Collected data entries:

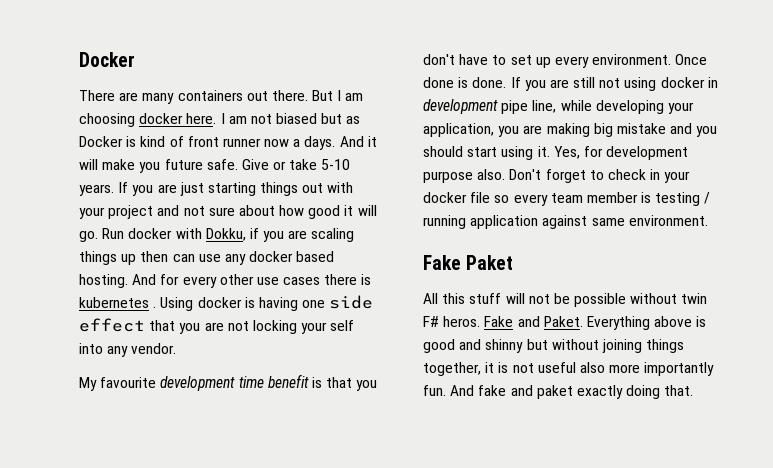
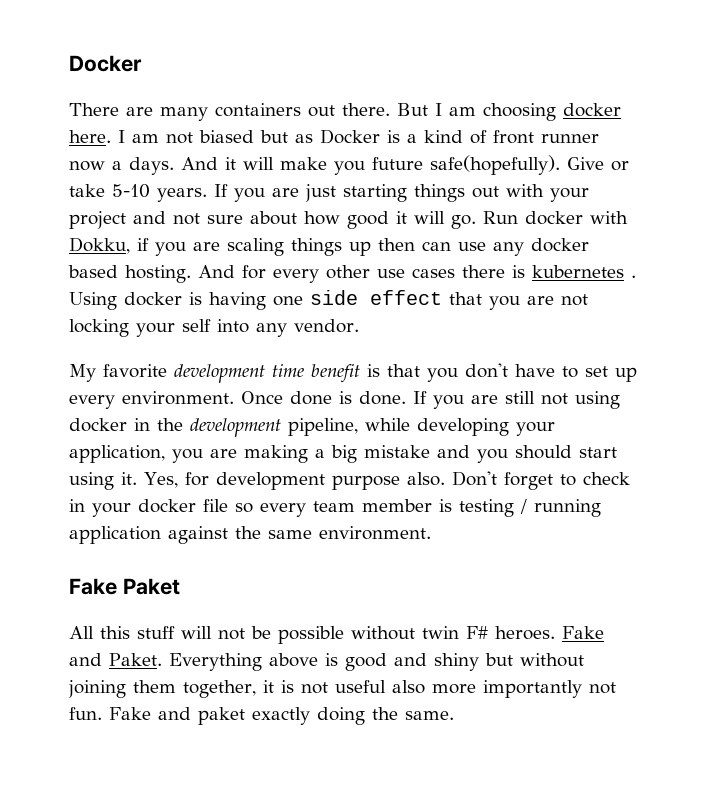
(137, 141) none -> [407,134,417,143] a
[206,159,238,170] safe. -> [430,155,560,175] safe(hopefully).
[100,377,157,388] favourite -> [103,364,167,378] favorite
[423,99,557,114] development pipe line, -> [157,418,358,437] the development pipeline,
(590, 130) none -> [315,449,325,458] a
(588, 222) none -> [235,526,261,539] the
[443,316,481,327] heros. -> [495,626,555,640] heroes.
[485,339,524,353] shinny -> [434,653,479,671] shiny
[646,339,685,353] things -> [133,680,176,693] them
[423,385,507,396] fun. And fake -> [588,682,616,694] [69,707,151,720] not fun. Fake
[664,385,694,396] that. -> [372,707,454,720] the same.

## HOW TO COMPLETE THIS TASK
Check each line of the data for the word "none", then state only how many lines hold it.

## TASK OUTPUT
3